We applied AA to comprehensively characterize the nature of focal amplifications across human cancer. We combined sequence analysis of AA with extensive computational analysis of cytogenetic images of cancer cells. Surprisingly, we found that focal amplification occurs through the formation of circular ecDNA structures breaking off from the human chromosomes in as many as 40% of all cancer cases. Through theoretical modeling we showed that formation of ecDNA drastically accelerates tumor growth and evolution, facilitating rapid development of resistance to targeted drugs. This defines a new paradigm in our understanding of cancer and cancer treatment.
 

Bio: Viraj Deshpande joined the CSE graduate program in 2011 after completing his undergraduate work at the Indian Institute of Technology-Bombay. In 2013 he completed the M.S. with a depth area in Machine Learning, and continued in the Ph.D. program with research interests broadly focused on computational genomics, with specific interest in structural variations and complex rearrangements in human and cancer genomes.
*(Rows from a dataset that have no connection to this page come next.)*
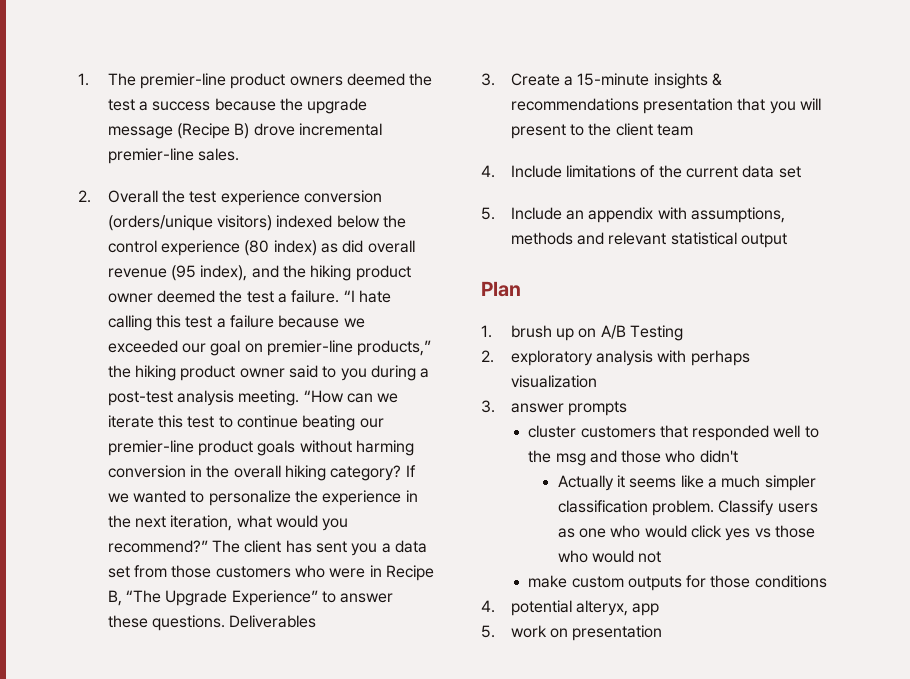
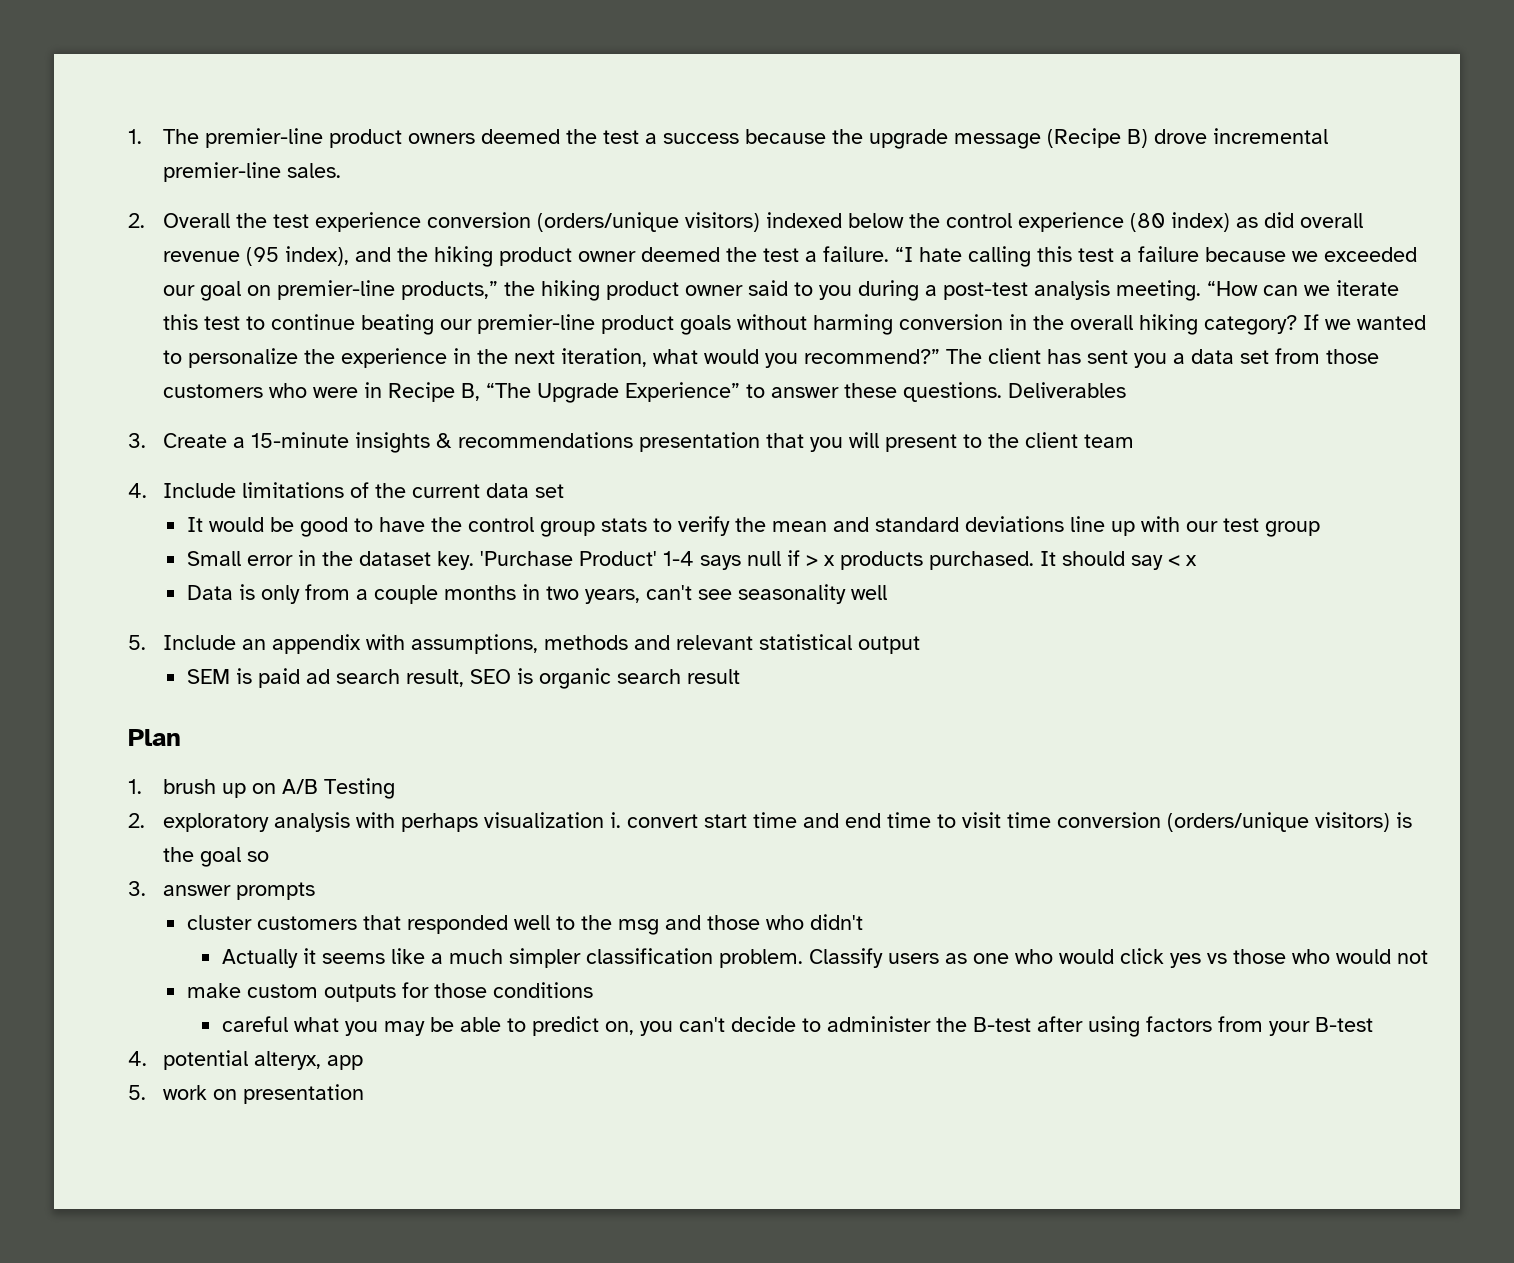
(801, 172) none -> [187,516,1321,537] [187,550,1198,570] [187,584,888,604] // It would be good to have the control group stats to verify the mean and standard deviations line up with our test group // Small error in the dataset key. 'Purchase Product' 1-4 says null if > x products purchased. It should say < x // Data is only from a couple months in two years, can't see seasonality well
(787, 240) none -> [187,668,741,689] // SEM is paid ad search result, SEO is organic search result
(597, 381) none -> [609,812,1412,832] [162,847,269,867] i. convert start time and end time to visit time conversion (orders/unique visitors) is the goal so
(827, 581) none -> [221,1016,1373,1037] // careful what you may be able to predict on, you can't decide to administer the B-test after using factors from your B-test

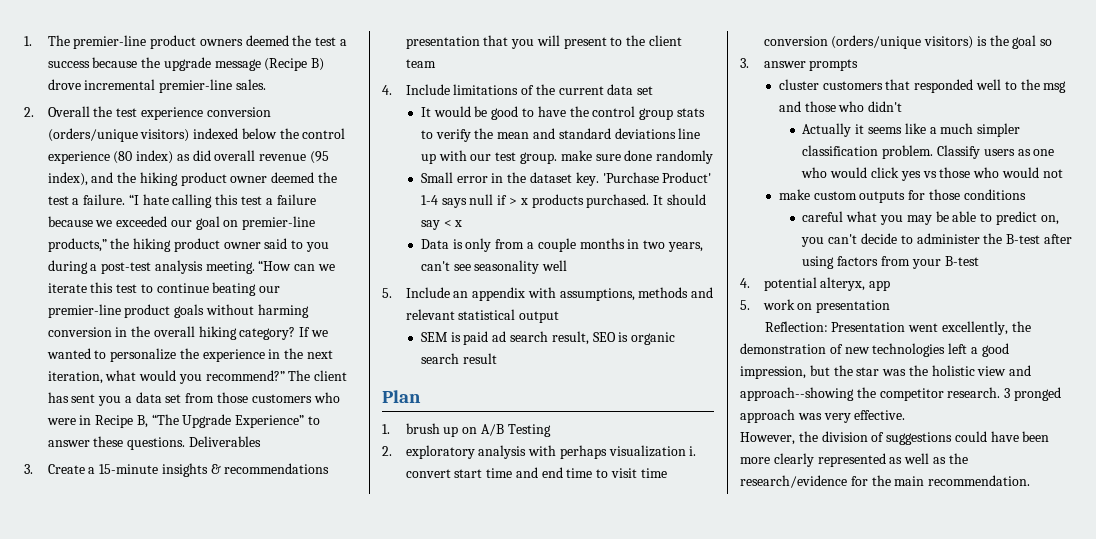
[1265,521,1321,537] group -> [520,150,714,164] group. make sure done randomly
(364, 1094) none -> [764,321,1031,335] [740,343,1009,357] [740,365,1032,379] [740,387,1061,401] [740,409,906,423] [740,431,1050,445] [740,453,968,467] [740,475,1031,488] // Reflection: Presentation went excellently, the demonstration of new technologies left a good impression, but the star was the holistic view and approach--showing the competitor research. 3 pronged approach was very effective. // However, the division of suggestions could have been more clearly represented as well as the research/evidence for the main recommendation.

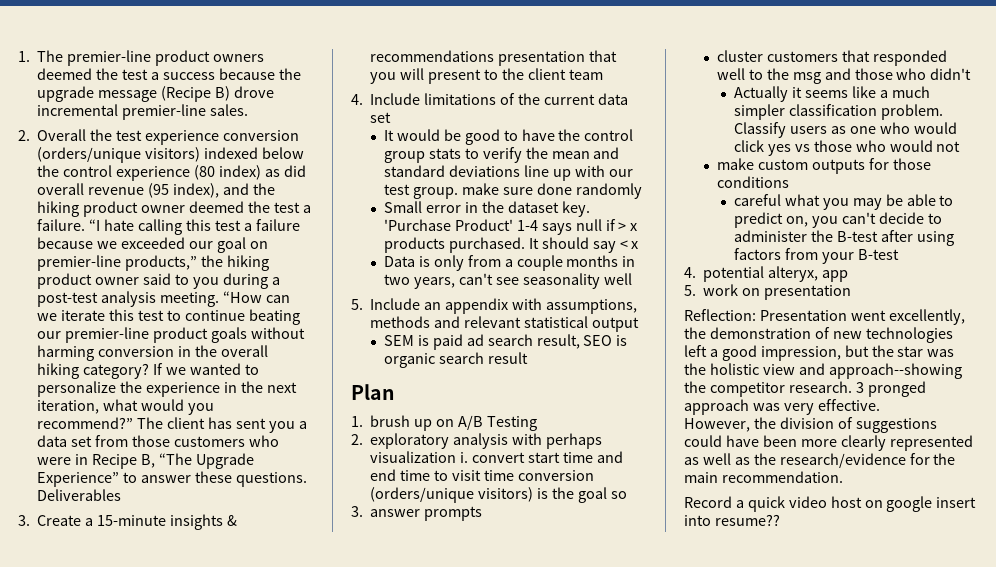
(1031, 480) none -> [684,496,977,512] [684,514,780,526] // Record a quick video host on google insert into resume??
Early in his research Deshpande developed one of the first hybrid assembly methods, Cerulean, using short genomics reads and long PacBio reads. "The tool has been downloaded over 1,300 times even though it is not in active development," noted Deshpande in his bio. His work on extrachromosomal DNA in cancer has modified our understanding of tumor genome evolution, resulting in widespread coverage in the popular press and a recent commentary on the subject in the journal Science.  
 

At UC San Diego, Deshpande served as president of the Jacobs School's Graduate Student Council, the Association of Indian Graduate Students, and the Argentine Tango Club of UC San Diego. Earlier he received a Gold medal at the International Astronomy Olympiad in Beijing (2005), and took second-place in regional rounds of the ACM-InterCollegiate Programming Contest Amritapuri (2008-2009), and the Regional Mathematics Olympiad (2005-2006).